What you should do: What you return must match the records below exactly, apart from the omitted pictures.

Data for review:
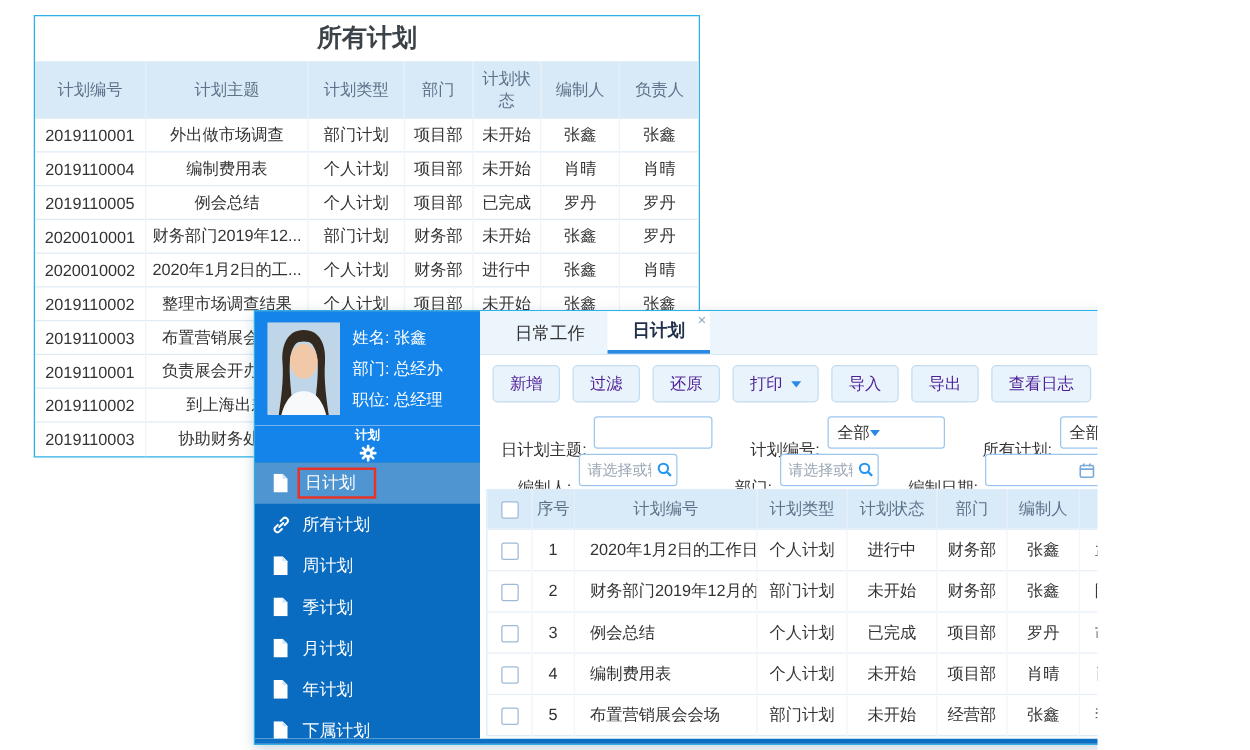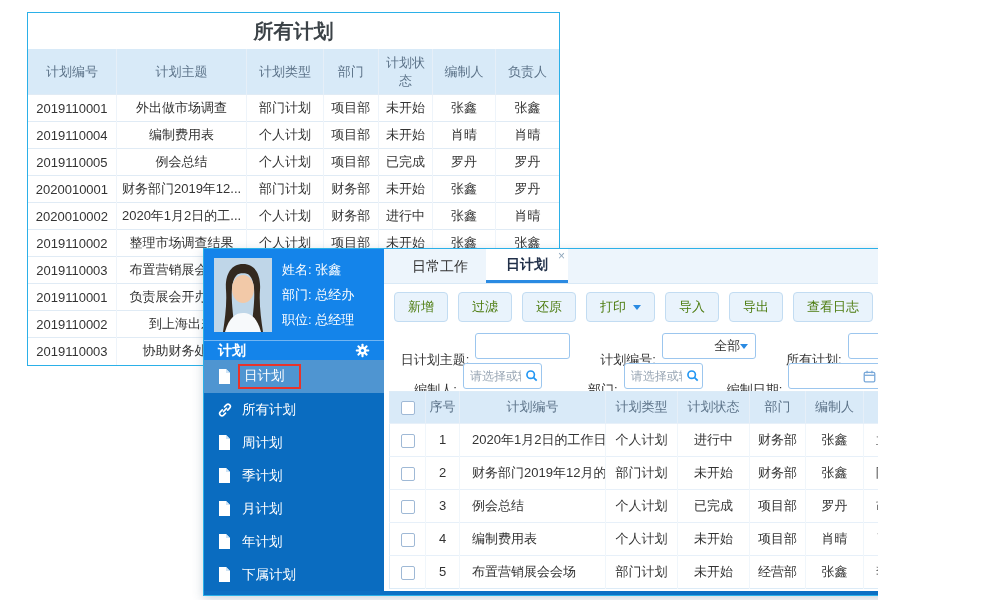--- a/index.html
+++ b/index.html
@@ -19,49 +19,49 @@
   
   .plan-window { position:absolute; left:203px; top:248px; width:794px; height:348px; border:1px solid #2bb0e8; background:#fff; box-shadow:0 3px 10px rgba(60,90,120,.25); display:flex; flex-direction:column; }
   .pw-body { display:flex; flex:1; overflow:hidden; }
   .pw-bottom { height:4px; background:#0c70c4; flex:none; }
 
   
   .sidebar { width:180px; flex:none; background:#0a6cc0; color:#fff; display:flex; flex-direction:column; }
   .user-panel { background:#1484ea; padding:9px 10px 8px 10px; display:flex; gap:10px; border-bottom:1px solid rgba(255,255,255,.4); }
   .avatar { width:58px; height:74px; flex:none; background:#bfd6e8; overflow:hidden; }
   .user-info { display:flex; flex-direction:column; justify-content:space-between; padding:3px 0; font-size:13px; }
-  .section-head { background:#1484ea; height:29px; display:flex; align-items:center; justify-content:space-between; padding:0 14px; font-size:14px; font-weight:bold; }
+  .section-head { background:#1484ea; height:29px; display:flex; align-items:center; justify-content:space-between; padding:0 14px; font-size:10px; font-weight:bold;flex-direction:column; }
   .menu { list-style:none; flex:1; }
   .menu li { height:33px; display:flex; align-items:center; gap:10px; padding-left:14px; font-size:13.5px; cursor:pointer; }
   .menu li.active { background:#4f95d1; }
   .menu .mi { width:14px; height:15px; flex:none; display:flex; align-items:center; }
   .annotated { display:inline-block; border:2px solid #e8332a; padding:1px 14px 2px 4px; margin-left:-4px; }
 
   
   .content { flex:1; overflow:hidden; display:flex; flex-direction:column; background:#fff; }
   .tabbar { height:35px; flex:none; background:#edf5fc; border-bottom:1px solid #d9e9f6; display:flex; padding-left:10px; font-size:14px; }
   .tab { line-height:34px; padding:0 18px; color:#333; cursor:pointer; }
   .tab.active { position:relative; background:#fff; font-weight:bold; color:#22314a; border-bottom:3px solid #2a8ae2; line-height:31px; padding:0 20px; }
   .tab-close { position:absolute; top:1px; right:3px; font-size:12px; font-weight:normal; color:#90a8bd; line-height:12px; cursor:pointer; }
 
   .toolbar { flex:none; display:flex; gap:10px; padding:8px 0 8px 10px; }
-  .btn { background:#e9f3fc; border:1px solid #c2dcf2; color:#4d7c0f; border-radius:4px; padding:5px 13px; font-size:13px; cursor:pointer; display:flex; align-items:center; gap:7px; }
+  .btn { background:#e9f3fc; border:1px solid #c2dcf2; color:#4c1d95; border-radius:4px; padding:5px 13px; font-size:13px; cursor:pointer; display:flex; align-items:center; gap:7px; }
   .caret { width:0; height:0; border-left:4px solid transparent; border-right:4px solid transparent; border-top:5px solid #2a8ae2; }
 
   .filters { flex:none; font-size:13px; color:#333; padding-top:1px; overflow:hidden; }
   .f-row { display:flex; align-items:center; height:30px; white-space:nowrap; }
   .f-label { display:inline-block; text-align:right; margin-right:6px;margin-top:28px; }
   .w78{width:78px}.w62{width:62px}.w66{width:66px}
   .f-input, .f-select, .f-date { height:26px; border:1px solid #9cc6ee; border-radius:3px; background:#fff; }
   .f-input { width:95px; font-size:12px; padding:0 6px; color:#333; font-family:inherit; }
   .f-search { position:relative; width:95px; }
   .f-search input { width:100%; height:26px; border:1px solid #9cc6ee; border-radius:3px; font-size:12px; padding:0 20px 0 6px; color:#333; font-family:inherit; }
   .f-search input::placeholder { color:#9aa7b5; }
   .f-search svg { position:absolute; right:4px; top:6px; }
-  .f-select { width:95px; display:flex; align-items:center; justify-content:flex-end; padding:12px 7px; cursor:pointer; }
+  .f-select { width:95px; display:flex; align-items:center; justify-content:flex-start; padding:12px 7px; cursor:pointer; }
   .f-date { position:relative; width:112px; }
   .f-date svg { position:absolute; right:5px; top:6px; }
   .gap24{margin-left:24px}.gap8{margin-left:8px}
   .cutoff { margin-left:41px; }
 
   .plan-table-wrap { flex:1; overflow:hidden; padding-left:5px; }
   .plan-table { width:624px; border-collapse:collapse; table-layout:fixed; font-size:13px; border:1px solid #dcebf7; }
   .plan-table th { background:#d9eaf8; color:#5b7288; font-weight:normal; padding:7px 3px; line-height:1.3; border-right:1px solid #e6eff8; }
   .plan-table td { height:33px; text-align:center; color:#333; border-top:1px solid #e7f0f9; border-right:1px solid #f0f6fb; padding:2px 3px; white-space:nowrap; overflow:hidden; }
   .pc-cb{width:36px}.pc-no{width:34px}.pc-subj{width:146px}.pc-type{width:72px}.pc-stat{width:72px}.pc-dept{width:56px}.pc-maker{width:58px}.pc-part{width:150px}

Response:
--- a/index.html
+++ b/index.html
@@ -19,49 +19,49 @@
   
   .plan-window { position:absolute; left:203px; top:248px; width:794px; height:348px; border:1px solid #2bb0e8; background:#fff; box-shadow:0 3px 10px rgba(60,90,120,.25); display:flex; flex-direction:column; }
   .pw-body { display:flex; flex:1; overflow:hidden; }
   .pw-bottom { height:4px; background:#0c70c4; flex:none; }
 
   
   .sidebar { width:180px; flex:none; background:#0a6cc0; color:#fff; display:flex; flex-direction:column; }
   .user-panel { background:#1484ea; padding:9px 10px 8px 10px; display:flex; gap:10px; border-bottom:1px solid rgba(255,255,255,.4); }
   .avatar { width:58px; height:74px; flex:none; background:#bfd6e8; overflow:hidden; }
   .user-info { display:flex; flex-direction:column; justify-content:space-between; padding:3px 0; font-size:13px; }
-  .section-head { background:#1484ea; height:29px; display:flex; align-items:center; justify-content:space-between; padding:0 14px; font-size:14px; font-weight:bold; }
+  .section-head { background:#1484ea; height:29px; display:flex; align-items:center; justify-content:space-between; padding:0 14px; font-size:10px; font-weight:bold;flex-direction:column; }
   .menu { list-style:none; flex:1; }
   .menu li { height:33px; display:flex; align-items:center; gap:10px; padding-left:14px; font-size:13.5px; cursor:pointer; }
   .menu li.active { background:#4f95d1; }
   .menu .mi { width:14px; height:15px; flex:none; display:flex; align-items:center; }
   .annotated { display:inline-block; border:2px solid #e8332a; padding:1px 14px 2px 4px; margin-left:-4px; }
 
   
   .content { flex:1; overflow:hidden; display:flex; flex-direction:column; background:#fff; }
   .tabbar { height:35px; flex:none; background:#edf5fc; border-bottom:1px solid #d9e9f6; display:flex; padding-left:10px; font-size:14px; }
   .tab { line-height:34px; padding:0 18px; color:#333; cursor:pointer; }
   .tab.active { position:relative; background:#fff; font-weight:bold; color:#22314a; border-bottom:3px solid #2a8ae2; line-height:31px; padding:0 20px; }
   .tab-close { position:absolute; top:1px; right:3px; font-size:12px; font-weight:normal; color:#90a8bd; line-height:12px; cursor:pointer; }
 
   .toolbar { flex:none; display:flex; gap:10px; padding:8px 0 8px 10px; }
-  .btn { background:#e9f3fc; border:1px solid #c2dcf2; color:#4d7c0f; border-radius:4px; padding:5px 13px; font-size:13px; cursor:pointer; display:flex; align-items:center; gap:7px; }
+  .btn { background:#e9f3fc; border:1px solid #c2dcf2; color:#4c1d95; border-radius:4px; padding:5px 13px; font-size:13px; cursor:pointer; display:flex; align-items:center; gap:7px; }
   .caret { width:0; height:0; border-left:4px solid transparent; border-right:4px solid transparent; border-top:5px solid #2a8ae2; }
 
   .filters { flex:none; font-size:13px; color:#333; padding-top:1px; overflow:hidden; }
   .f-row { display:flex; align-items:center; height:30px; white-space:nowrap; }
   .f-label { display:inline-block; text-align:right; margin-right:6px;margin-top:28px; }
   .w78{width:78px}.w62{width:62px}.w66{width:66px}
   .f-input, .f-select, .f-date { height:26px; border:1px solid #9cc6ee; border-radius:3px; background:#fff; }
   .f-input { width:95px; font-size:12px; padding:0 6px; color:#333; font-family:inherit; }
   .f-search { position:relative; width:95px; }
   .f-search input { width:100%; height:26px; border:1px solid #9cc6ee; border-radius:3px; font-size:12px; padding:0 20px 0 6px; color:#333; font-family:inherit; }
   .f-search input::placeholder { color:#9aa7b5; }
   .f-search svg { position:absolute; right:4px; top:6px; }
-  .f-select { width:95px; display:flex; align-items:center; justify-content:flex-end; padding:12px 7px; cursor:pointer; }
+  .f-select { width:95px; display:flex; align-items:center; justify-content:flex-start; padding:12px 7px; cursor:pointer; }
   .f-date { position:relative; width:112px; }
   .f-date svg { position:absolute; right:5px; top:6px; }
   .gap24{margin-left:24px}.gap8{margin-left:8px}
   .cutoff { margin-left:41px; }
 
   .plan-table-wrap { flex:1; overflow:hidden; padding-left:5px; }
   .plan-table { width:624px; border-collapse:collapse; table-layout:fixed; font-size:13px; border:1px solid #dcebf7; }
   .plan-table th { background:#d9eaf8; color:#5b7288; font-weight:normal; padding:7px 3px; line-height:1.3; border-right:1px solid #e6eff8; }
   .plan-table td { height:33px; text-align:center; color:#333; border-top:1px solid #e7f0f9; border-right:1px solid #f0f6fb; padding:2px 3px; white-space:nowrap; overflow:hidden; }
   .pc-cb{width:36px}.pc-no{width:34px}.pc-subj{width:146px}.pc-type{width:72px}.pc-stat{width:72px}.pc-dept{width:56px}.pc-maker{width:58px}.pc-part{width:150px}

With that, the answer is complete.